Start of INFORMATION SHOWN

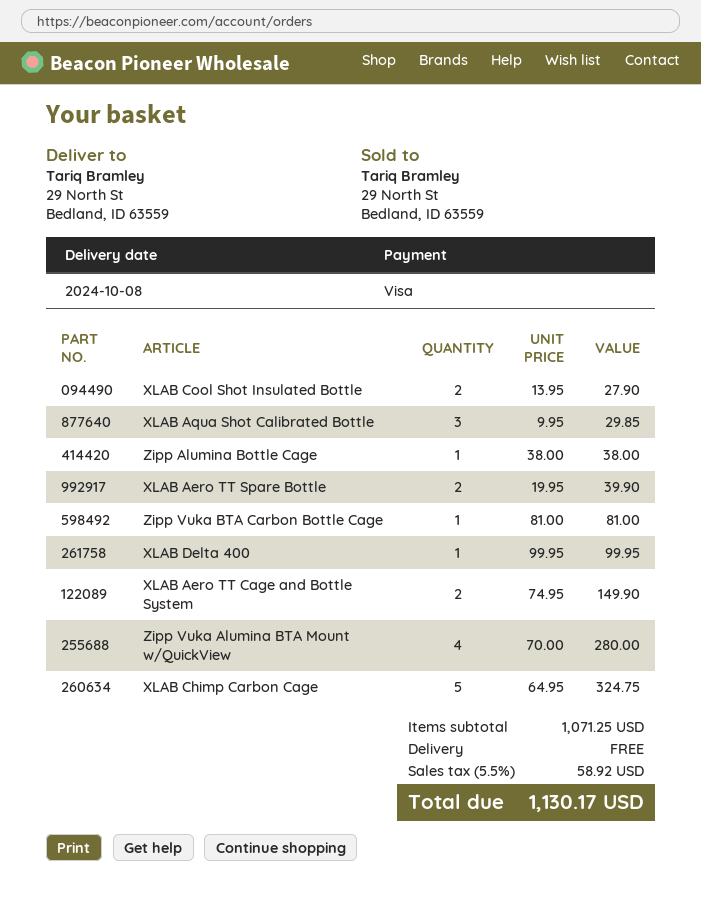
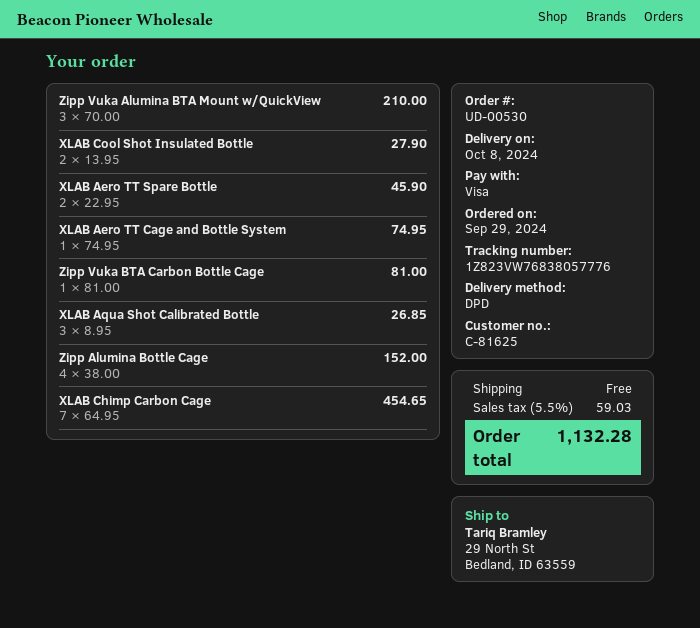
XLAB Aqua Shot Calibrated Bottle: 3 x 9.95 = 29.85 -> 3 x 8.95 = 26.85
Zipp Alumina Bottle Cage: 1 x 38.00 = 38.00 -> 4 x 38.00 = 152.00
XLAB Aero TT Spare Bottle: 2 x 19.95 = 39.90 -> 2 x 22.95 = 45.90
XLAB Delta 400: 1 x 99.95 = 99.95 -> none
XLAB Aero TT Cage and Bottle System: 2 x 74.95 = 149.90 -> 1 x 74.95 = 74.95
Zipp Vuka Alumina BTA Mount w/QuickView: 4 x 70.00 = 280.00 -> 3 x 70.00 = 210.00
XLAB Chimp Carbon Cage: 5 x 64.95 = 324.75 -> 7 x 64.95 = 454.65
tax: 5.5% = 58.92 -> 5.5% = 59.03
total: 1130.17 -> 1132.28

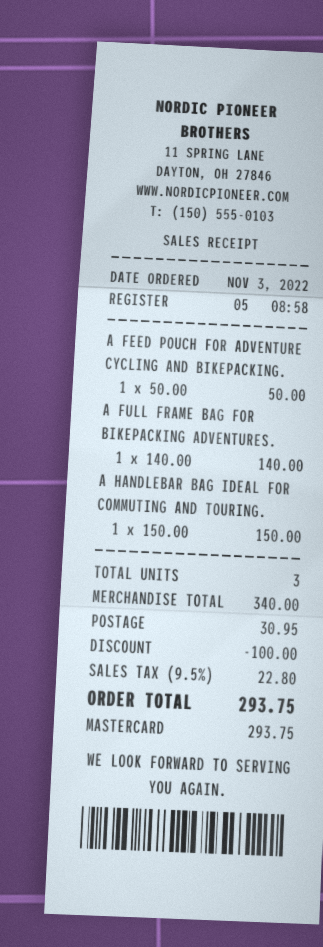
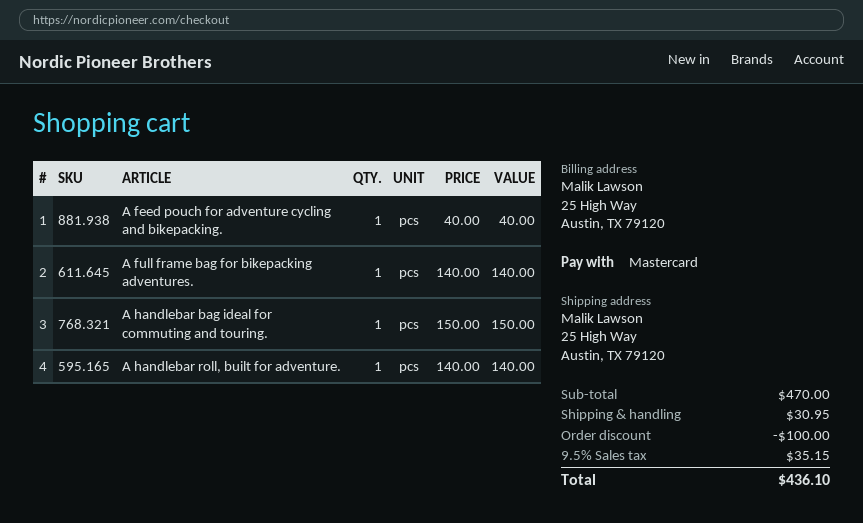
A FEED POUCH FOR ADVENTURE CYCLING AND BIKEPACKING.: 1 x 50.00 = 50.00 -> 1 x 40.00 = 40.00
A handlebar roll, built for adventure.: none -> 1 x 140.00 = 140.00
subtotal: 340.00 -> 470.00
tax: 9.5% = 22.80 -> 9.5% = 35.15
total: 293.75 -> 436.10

End of INFORMATION SHOWN
Start of INFORMATION SHOWN

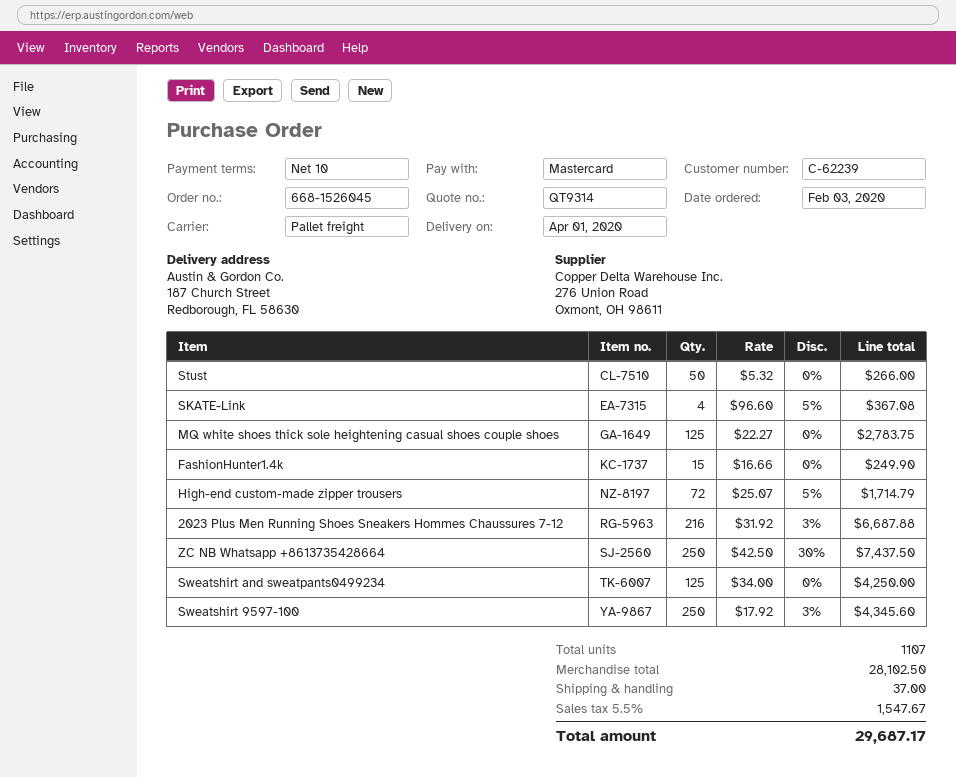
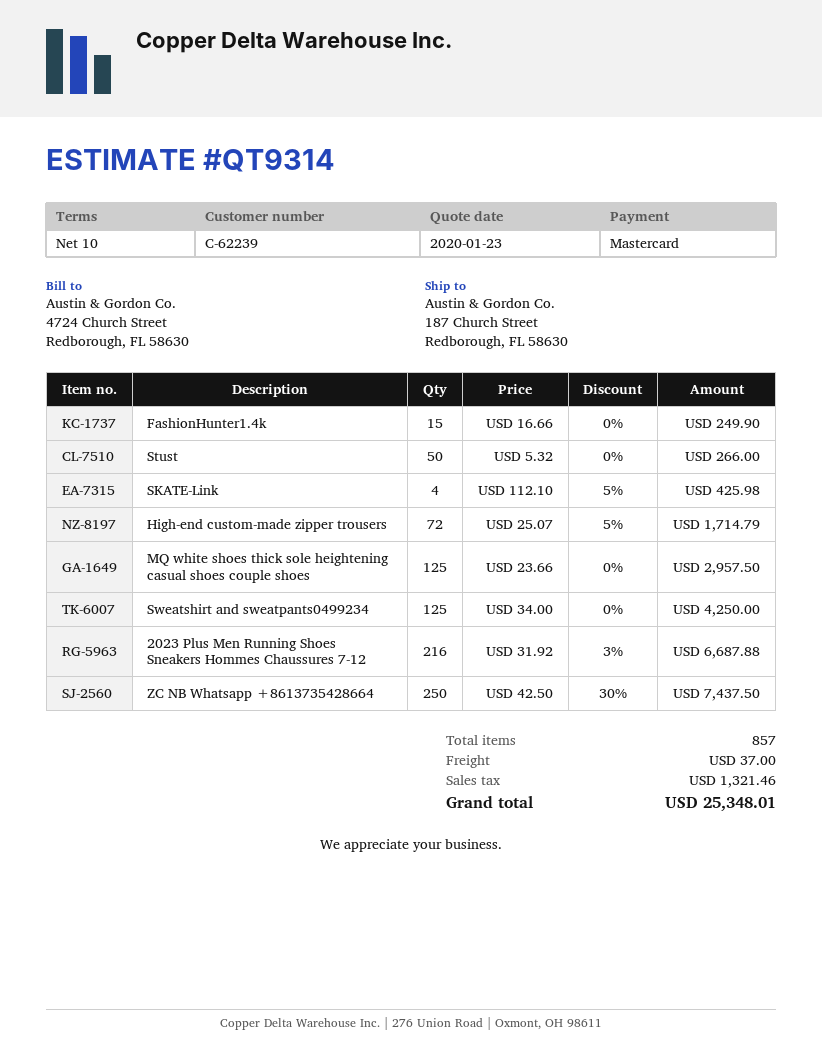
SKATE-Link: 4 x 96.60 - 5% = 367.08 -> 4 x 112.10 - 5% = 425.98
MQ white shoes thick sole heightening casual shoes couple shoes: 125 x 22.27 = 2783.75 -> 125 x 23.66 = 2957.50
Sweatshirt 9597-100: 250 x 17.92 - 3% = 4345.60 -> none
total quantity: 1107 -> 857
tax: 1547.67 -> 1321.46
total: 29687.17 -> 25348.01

End of INFORMATION SHOWN

**TASK ITEM:** In the listing above, find the line with "MQ white shoes" and the line with "total: 29687.17 -> 25348.01"; output exactly those lines and all lines between them.

**OUTPUT:**
MQ white shoes thick sole heightening casual shoes couple shoes: 125 x 22.27 = 2783.75 -> 125 x 23.66 = 2957.50
Sweatshirt 9597-100: 250 x 17.92 - 3% = 4345.60 -> none
total quantity: 1107 -> 857
tax: 1547.67 -> 1321.46
total: 29687.17 -> 25348.01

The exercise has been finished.